Here is a spoiler for the dollar party of Indian companies
Indian companies have enjoyed the lowest cost of borrowings in a decade this year, with a sovereign rating upgrade coming as icing on the cake. The spread over the London Interbank Offered Rate (LIBOR) that investors demand to buy Indian bonds is around 170 basis points (bps), the lowest in 10 years. One basis point is one-hundredth of a percentage point. Of course, the LIBOR itself is also far lower than it was in 2007 or even five years ago.
No wonder Indian companies, according to a Bloomberg report, raised a record $15.2 billion through bonds during this calendar year.
Indeed, spreads have shrunk further after Moody’s Investors Service raised the sovereign rating of India in November. For instance, the credit default swap (CDS) rate for State Bank of India (SBI) has slipped around 20 bps while that for Reliance Industries Ltd (RIL) has dropped 30 bps since June. CDS rates indicate how a bond will be priced if the Indian firm chooses to launch an issue in the offshore market. Another indicator of investor friendliness towards Indian issuers are the bids that these companies received at their bond issuance this year.
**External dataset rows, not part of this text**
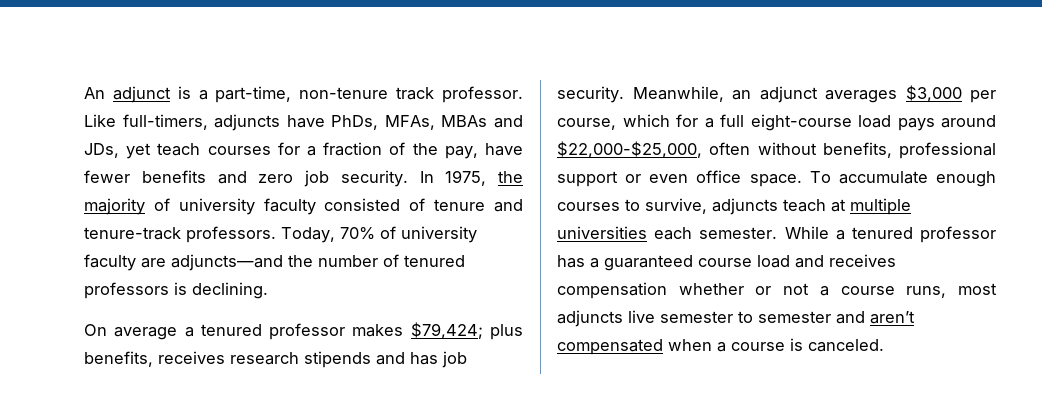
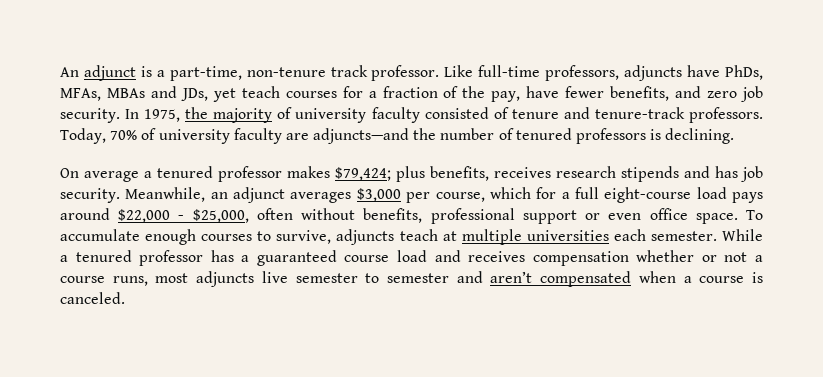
[122,114,208,130] full-timers, -> [478,65,620,81] full-time professors,
[141,170,206,183] benefits -> [610,86,670,101] benefits,
[557,141,702,158] $22,000-$25,000, -> [118,209,249,223] $22,000 - $25,000,

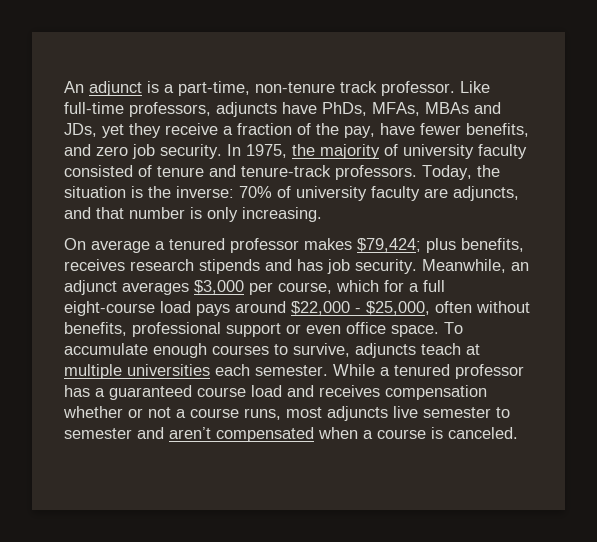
[241,86,363,98] teach courses for -> [129,123,218,138] they receive
(106, 136) none -> [477,165,500,177] [64,186,234,198] the situation is the inverse:
[313,128,735,144] adjuncts—and the number of tenured professors is declining. -> [453,186,519,201] [64,207,322,222] adjuncts, and that number is only increasing.

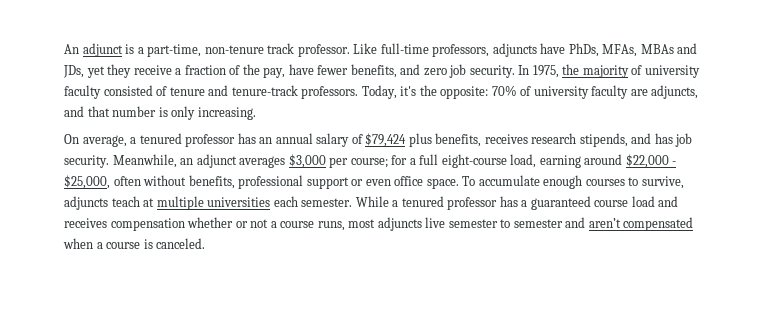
[477,165,500,177] [64,186,234,198] the situation is the inverse: -> [400,85,489,99] it's the opposite:
[91,238,421,253] average a tenured professor makes $79,424; -> [82,133,407,147] average, a tenured professor has an annual salary of $79,424
[199,259,260,274] stipends -> [579,133,628,147] stipends,
[278,280,379,294] course, which -> [350,158,388,168] course;
[160,301,230,316] load pays -> [510,154,581,168] load, earning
The $800 million bond sale of RIL was oversubscribed by about 1.5 times and other issuers such as ICICI Bank Ltd and SBI also received demand far greater than their issue size.
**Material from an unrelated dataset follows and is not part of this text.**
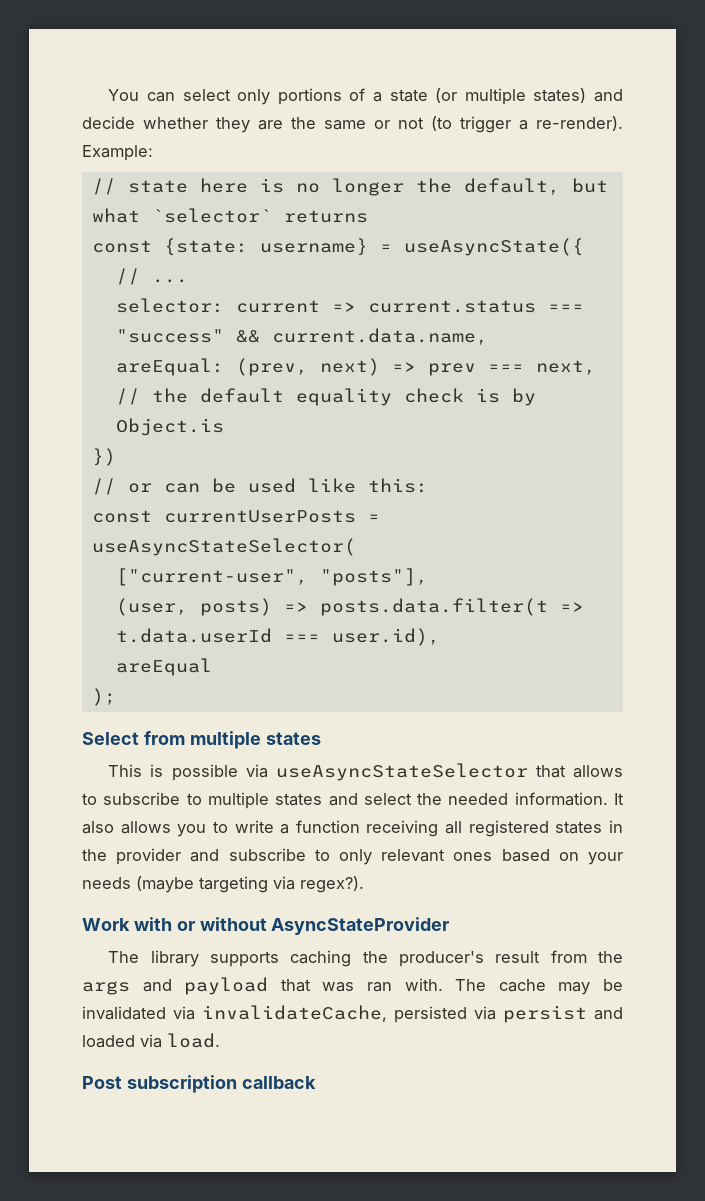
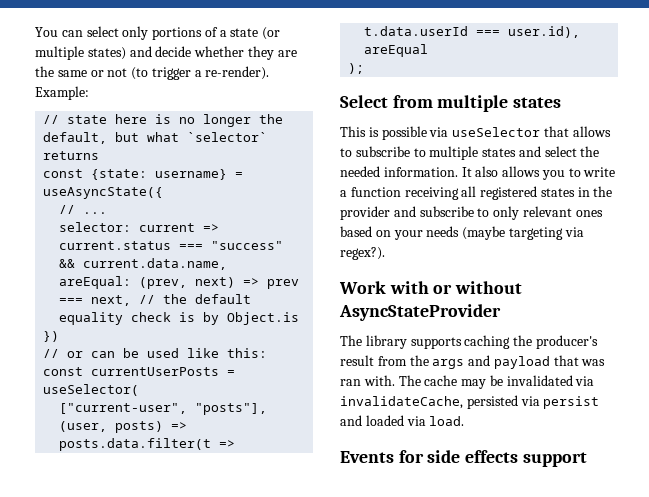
[91,538,356,556] useAsyncStateSelector( -> [43,384,140,396] useSelector(
[275,763,528,781] useAsyncStateSelector -> [452,127,541,137] useSelector
[82,1075,316,1093] Post subscription callback -> [340,450,587,467] Events for side effects support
Here is where we pause for a breather.
Global interest rates have been on the rise over the past six months and will continue their climb as central banks across advanced economies continue tightening monetary policy. The US Federal Reserve’s latest rate hike is one among many such tightening measures. What does this mean for Indian companies?
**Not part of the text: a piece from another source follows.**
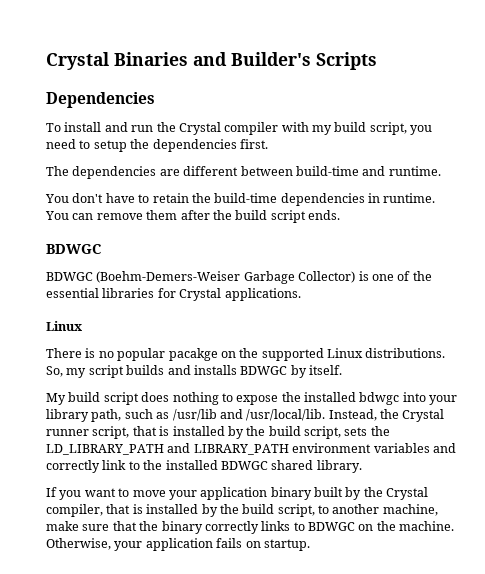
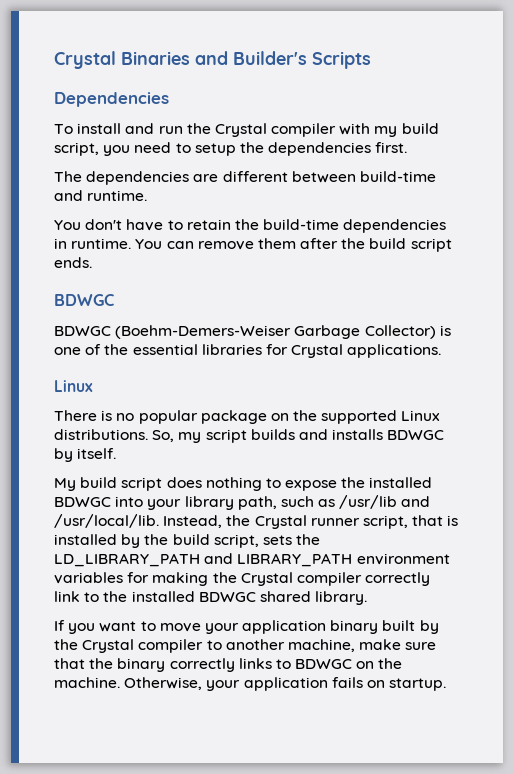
[168,348,218,361] pacakge -> [200,410,267,424] package
[359,392,400,405] bdwgc -> [54,497,111,507] BDWGC
[432,443,456,453] and -> [127,572,362,586] for making the Crystal compiler
[46,504,315,517] compiler, that is installed by the build script, -> [138,639,204,653] compiler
Chart one shows the one-year LIBOR has risen by a sharp 40 basis points since June. Foreign currency loans and bonds are priced as a spread over the LIBOR. As interest rates continue to rise in 2018, this will soon start pinching hard even the best of Indian companies.
Another spoiler could be the cost of hedging. A gauge of cost of hedging is the Mumbai Interbank Offered Rate (MIFOR).
Chart two shows the one-year MIFOR hasn’t budged from its levels and has remained around 6.0-6.5%. But look at the profile of companies that raised dollars in 2017. India’s largest conglomerate RIL, largest public sector lender SBI and even largest private sector lender ICICI Bank Ltd all have dollar revenue. Dollar revenue makes it easier for companies to keep dollar borrowings unhedged as far as exchange rate risk is concerned. For the remaining issuers, the pinch from rising borrowing costs will hurt.